Transcribe each of the entries exactly.

Records section start

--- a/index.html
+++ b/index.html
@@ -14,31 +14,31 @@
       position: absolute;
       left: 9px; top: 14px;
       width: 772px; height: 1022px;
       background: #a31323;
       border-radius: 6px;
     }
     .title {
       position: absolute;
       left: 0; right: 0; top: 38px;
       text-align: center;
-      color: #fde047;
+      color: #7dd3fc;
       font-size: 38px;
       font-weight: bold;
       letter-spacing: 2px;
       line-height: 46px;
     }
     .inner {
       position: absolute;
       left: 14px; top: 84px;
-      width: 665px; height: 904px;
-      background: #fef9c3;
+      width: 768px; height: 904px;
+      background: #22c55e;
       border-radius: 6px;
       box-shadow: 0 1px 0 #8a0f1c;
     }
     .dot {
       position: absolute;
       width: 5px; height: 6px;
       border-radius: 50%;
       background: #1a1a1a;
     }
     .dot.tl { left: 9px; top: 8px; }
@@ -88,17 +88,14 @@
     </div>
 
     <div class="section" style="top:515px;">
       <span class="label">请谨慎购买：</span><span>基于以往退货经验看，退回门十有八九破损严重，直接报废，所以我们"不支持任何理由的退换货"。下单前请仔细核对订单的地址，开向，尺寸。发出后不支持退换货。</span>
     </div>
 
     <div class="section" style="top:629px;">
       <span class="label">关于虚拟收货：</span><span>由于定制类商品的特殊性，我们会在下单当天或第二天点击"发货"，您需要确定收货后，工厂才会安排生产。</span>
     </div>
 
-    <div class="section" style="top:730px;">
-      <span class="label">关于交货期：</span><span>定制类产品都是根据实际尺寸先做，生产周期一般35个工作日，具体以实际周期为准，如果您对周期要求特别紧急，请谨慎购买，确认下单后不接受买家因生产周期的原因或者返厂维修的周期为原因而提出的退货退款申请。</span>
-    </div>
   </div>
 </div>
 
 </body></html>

Records section end

_Finished exercise_
--- a/index.html
+++ b/index.html
@@ -14,31 +14,31 @@
       position: absolute;
       left: 9px; top: 14px;
       width: 772px; height: 1022px;
       background: #a31323;
       border-radius: 6px;
     }
     .title {
       position: absolute;
       left: 0; right: 0; top: 38px;
       text-align: center;
-      color: #fde047;
+      color: #7dd3fc;
       font-size: 38px;
       font-weight: bold;
       letter-spacing: 2px;
       line-height: 46px;
     }
     .inner {
       position: absolute;
       left: 14px; top: 84px;
-      width: 665px; height: 904px;
-      background: #fef9c3;
+      width: 768px; height: 904px;
+      background: #22c55e;
       border-radius: 6px;
       box-shadow: 0 1px 0 #8a0f1c;
     }
     .dot {
       position: absolute;
       width: 5px; height: 6px;
       border-radius: 50%;
       background: #1a1a1a;
     }
     .dot.tl { left: 9px; top: 8px; }
@@ -88,17 +88,14 @@
     </div>
 
     <div class="section" style="top:515px;">
       <span class="label">请谨慎购买：</span><span>基于以往退货经验看，退回门十有八九破损严重，直接报废，所以我们"不支持任何理由的退换货"。下单前请仔细核对订单的地址，开向，尺寸。发出后不支持退换货。</span>
     </div>
 
     <div class="section" style="top:629px;">
       <span class="label">关于虚拟收货：</span><span>由于定制类商品的特殊性，我们会在下单当天或第二天点击"发货"，您需要确定收货后，工厂才会安排生产。</span>
     </div>
 
-    <div class="section" style="top:730px;">
-      <span class="label">关于交货期：</span><span>定制类产品都是根据实际尺寸先做，生产周期一般35个工作日，具体以实际周期为准，如果您对周期要求特别紧急，请谨慎购买，确认下单后不接受买家因生产周期的原因或者返厂维修的周期为原因而提出的退货退款申请。</span>
-    </div>
   </div>
 </div>
 
 </body></html>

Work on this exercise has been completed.